Appreciating Dr. Laura Murphy

By Grace Bardwick, 2022-23 Design Thinking Graduate Assistant 

During her 23 years at Tulane University, Dr. Laura Murphy served as the Associate Director for Research and Scholarship at the Taylor Center and a Clinical Associate Professor with the Tulane University School of Public Health and Tropical Medicine. She is a transdisciplinary scholar whose international work explores the enmeshed relationships between environment, technology, population, and development. Dr. Murphy’s efforts to bring social entrepreneurship to campus predate the Taylor Center, as she was a crucial part of developing the curriculum for the Social Innovation and Social Entrepreneurship (SISE) Minor alongside Stephanie Barksdale and Rebecca Otten. Dr. Murphy additionally held the Carnegie Corporation of New York Professorship in Social Entrepreneurship from 2011 to 2016 and was a member of the Taylor Center’s first cohort of endowed social entrepreneurship professors, where she was recognized for leadership in social innovation.

 

Professional Background

Dr. Murphy was introduced to design thinking as an undergraduate engineering student at Stanford University, where she studied mechanical engineering with a minor in Values, Technology and Society. She later earned a PhD in city and regional planning—focusing on sustainable development— from the University of North Carolina, Chapel Hill, in addition to a certificate in Latin American Studies. On top of her academic qualifications, Dr. Murphy is a global scholar with work experience in Indonesia, Ecuador and Kenya. She’s found that international experiences mutually reinforce design thinking principles – each society designs their worlds differently, and there are naturally many ways to approach a problem.

The Fast 48

To further her goal of empowering everyone’s inherent right and capability to design, Dr. Murphy developed and led the Fast 48 series. These extracurricular workshops were held over weekends so that working professionals and community members had an opportunity to learn and practice human-centered design for social impact. In teams, participants engaged in a rapid design sprint and shared their prototypes with community partners like PlayBuild, Grow Dat and Broad Community Connections. Dr. Murphy’s favorite part of the Fast 48 series was seeing lightbulbs go off as people responded to design thinking and the joy created through personal capacity-building. Learn more about the impact of Fast 48 here!

Next Chapters

As Dr. Murphy prototypes her next steps after Tulane, she’s looking forward to studying biomimicry and environmentally-inspired design as well as consulting for public good. She’ll be immersing herself in the arid Southwest to learn about water conservation and landscape-based water harvesting with the goal of moving away from industrial and harmful systems of living. She envisions the future of design thinking as less human-centered and more ecologically-centered, as well as less corporate and more accessible to everyone. She reminds us that “Design thinking is a technology that can be used for negative aims.
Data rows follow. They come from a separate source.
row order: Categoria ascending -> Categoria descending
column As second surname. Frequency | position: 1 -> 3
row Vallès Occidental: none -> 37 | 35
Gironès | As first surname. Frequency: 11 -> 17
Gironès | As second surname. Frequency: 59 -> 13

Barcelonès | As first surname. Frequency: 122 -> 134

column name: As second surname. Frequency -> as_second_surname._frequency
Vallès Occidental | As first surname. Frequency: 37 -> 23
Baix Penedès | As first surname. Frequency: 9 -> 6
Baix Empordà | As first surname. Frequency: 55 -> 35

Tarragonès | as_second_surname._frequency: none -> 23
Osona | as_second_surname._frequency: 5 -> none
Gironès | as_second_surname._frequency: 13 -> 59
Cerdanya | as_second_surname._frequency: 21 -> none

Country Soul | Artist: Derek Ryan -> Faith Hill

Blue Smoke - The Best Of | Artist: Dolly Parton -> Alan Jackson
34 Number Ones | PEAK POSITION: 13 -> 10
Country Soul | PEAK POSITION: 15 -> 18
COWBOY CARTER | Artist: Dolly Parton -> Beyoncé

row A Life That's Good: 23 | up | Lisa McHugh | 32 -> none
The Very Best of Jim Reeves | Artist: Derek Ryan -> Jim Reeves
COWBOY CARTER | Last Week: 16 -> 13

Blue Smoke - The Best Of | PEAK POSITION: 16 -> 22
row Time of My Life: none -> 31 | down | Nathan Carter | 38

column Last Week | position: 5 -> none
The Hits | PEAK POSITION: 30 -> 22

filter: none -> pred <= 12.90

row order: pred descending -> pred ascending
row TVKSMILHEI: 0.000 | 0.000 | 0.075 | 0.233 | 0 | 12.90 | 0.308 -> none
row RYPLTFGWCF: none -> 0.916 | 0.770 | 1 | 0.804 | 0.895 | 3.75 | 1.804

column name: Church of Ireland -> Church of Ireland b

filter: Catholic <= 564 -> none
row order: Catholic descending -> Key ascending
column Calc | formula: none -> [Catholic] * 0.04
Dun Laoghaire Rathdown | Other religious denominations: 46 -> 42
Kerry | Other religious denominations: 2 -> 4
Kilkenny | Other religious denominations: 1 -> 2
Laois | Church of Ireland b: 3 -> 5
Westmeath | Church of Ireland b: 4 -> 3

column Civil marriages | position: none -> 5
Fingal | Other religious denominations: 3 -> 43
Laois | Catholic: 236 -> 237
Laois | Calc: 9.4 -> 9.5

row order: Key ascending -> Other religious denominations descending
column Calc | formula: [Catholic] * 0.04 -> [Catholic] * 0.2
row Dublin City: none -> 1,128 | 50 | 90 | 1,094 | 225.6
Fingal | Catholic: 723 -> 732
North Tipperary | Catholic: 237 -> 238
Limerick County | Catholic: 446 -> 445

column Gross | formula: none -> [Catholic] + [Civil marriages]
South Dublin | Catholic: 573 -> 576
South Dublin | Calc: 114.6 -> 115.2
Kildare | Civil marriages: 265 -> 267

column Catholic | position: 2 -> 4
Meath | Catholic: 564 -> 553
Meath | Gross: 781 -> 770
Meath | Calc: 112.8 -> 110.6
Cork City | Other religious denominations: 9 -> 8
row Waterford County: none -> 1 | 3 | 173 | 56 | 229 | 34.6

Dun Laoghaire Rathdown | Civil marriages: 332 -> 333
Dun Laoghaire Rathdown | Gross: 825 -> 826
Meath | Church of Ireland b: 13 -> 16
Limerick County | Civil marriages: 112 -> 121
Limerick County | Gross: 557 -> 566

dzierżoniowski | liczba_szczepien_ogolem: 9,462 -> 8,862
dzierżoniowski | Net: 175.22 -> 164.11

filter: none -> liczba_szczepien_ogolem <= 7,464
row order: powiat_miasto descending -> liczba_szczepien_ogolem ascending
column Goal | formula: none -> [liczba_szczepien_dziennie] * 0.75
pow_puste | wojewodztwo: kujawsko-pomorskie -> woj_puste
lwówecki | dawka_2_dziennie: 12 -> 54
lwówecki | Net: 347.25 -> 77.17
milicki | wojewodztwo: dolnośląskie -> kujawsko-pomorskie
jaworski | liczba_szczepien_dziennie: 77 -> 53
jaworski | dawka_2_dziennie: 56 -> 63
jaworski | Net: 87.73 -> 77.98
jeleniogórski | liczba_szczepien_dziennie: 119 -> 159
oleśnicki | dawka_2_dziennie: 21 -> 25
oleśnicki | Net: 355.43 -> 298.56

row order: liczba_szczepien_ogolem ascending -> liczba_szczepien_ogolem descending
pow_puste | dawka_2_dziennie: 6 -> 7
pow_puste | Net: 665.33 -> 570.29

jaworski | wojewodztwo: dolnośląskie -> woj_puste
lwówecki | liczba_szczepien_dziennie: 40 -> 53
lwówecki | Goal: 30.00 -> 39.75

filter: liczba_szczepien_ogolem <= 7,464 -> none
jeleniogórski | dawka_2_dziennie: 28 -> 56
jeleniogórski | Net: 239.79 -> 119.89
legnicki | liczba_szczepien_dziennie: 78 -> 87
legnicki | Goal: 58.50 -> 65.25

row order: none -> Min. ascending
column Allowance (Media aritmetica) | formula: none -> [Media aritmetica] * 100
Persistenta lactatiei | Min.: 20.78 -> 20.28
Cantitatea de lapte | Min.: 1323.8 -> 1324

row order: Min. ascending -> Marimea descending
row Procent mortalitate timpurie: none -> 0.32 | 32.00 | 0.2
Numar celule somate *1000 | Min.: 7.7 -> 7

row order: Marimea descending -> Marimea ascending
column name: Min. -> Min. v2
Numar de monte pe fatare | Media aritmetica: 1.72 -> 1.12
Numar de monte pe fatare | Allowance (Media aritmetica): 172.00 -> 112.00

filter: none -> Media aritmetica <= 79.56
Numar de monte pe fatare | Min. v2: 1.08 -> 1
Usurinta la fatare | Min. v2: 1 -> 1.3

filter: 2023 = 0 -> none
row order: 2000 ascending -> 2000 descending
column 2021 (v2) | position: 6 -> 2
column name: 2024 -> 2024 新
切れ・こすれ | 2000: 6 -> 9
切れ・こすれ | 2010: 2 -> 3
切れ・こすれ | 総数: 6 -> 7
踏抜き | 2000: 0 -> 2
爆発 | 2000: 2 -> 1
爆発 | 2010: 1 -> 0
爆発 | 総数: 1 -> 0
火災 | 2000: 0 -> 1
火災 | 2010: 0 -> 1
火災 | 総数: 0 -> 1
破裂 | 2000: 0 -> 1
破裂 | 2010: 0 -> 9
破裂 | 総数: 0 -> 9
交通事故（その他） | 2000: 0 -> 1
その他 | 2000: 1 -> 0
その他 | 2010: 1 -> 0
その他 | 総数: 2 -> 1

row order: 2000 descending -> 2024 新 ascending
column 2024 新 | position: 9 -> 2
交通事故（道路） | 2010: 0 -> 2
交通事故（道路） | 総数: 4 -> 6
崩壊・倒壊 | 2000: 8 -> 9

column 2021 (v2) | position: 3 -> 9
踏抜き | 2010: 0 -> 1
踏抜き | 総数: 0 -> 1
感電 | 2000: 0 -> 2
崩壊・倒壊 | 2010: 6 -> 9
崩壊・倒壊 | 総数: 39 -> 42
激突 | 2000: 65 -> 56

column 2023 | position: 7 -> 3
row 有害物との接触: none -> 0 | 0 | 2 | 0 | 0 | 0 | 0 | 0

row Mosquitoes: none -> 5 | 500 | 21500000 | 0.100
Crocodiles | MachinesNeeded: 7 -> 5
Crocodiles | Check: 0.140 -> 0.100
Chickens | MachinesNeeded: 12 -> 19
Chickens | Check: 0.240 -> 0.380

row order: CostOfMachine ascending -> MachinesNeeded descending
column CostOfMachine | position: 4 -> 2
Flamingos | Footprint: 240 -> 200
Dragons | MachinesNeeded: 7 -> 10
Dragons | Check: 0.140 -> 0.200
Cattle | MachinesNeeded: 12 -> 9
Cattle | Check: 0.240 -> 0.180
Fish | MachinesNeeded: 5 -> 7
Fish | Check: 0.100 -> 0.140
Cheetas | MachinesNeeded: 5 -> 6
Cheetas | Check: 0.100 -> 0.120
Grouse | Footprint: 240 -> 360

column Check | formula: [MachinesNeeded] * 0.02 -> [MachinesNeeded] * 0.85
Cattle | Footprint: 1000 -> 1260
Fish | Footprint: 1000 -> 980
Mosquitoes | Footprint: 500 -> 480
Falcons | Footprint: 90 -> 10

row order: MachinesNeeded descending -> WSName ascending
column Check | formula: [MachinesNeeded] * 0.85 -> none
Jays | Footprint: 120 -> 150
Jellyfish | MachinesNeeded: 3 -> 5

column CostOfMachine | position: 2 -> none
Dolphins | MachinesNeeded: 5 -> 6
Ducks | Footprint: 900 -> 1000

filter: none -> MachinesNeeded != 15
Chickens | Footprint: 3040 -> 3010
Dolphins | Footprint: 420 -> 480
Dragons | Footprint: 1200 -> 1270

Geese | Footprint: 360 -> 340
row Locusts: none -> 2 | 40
It must align with ethics, values and an understanding of complex systems to create social good”.

On a personal note, I am grateful to have been a student of Dr. Murphy’s and to have benefitted from all that she has contributed to the Taylor Center and Tulane. She will be sorely missed, but we are all excited to see what’s next and to sustain the impact she’s had on the Tulane and New Orleans communities. Wishing you the best in your new chapter, Dr. Murphy!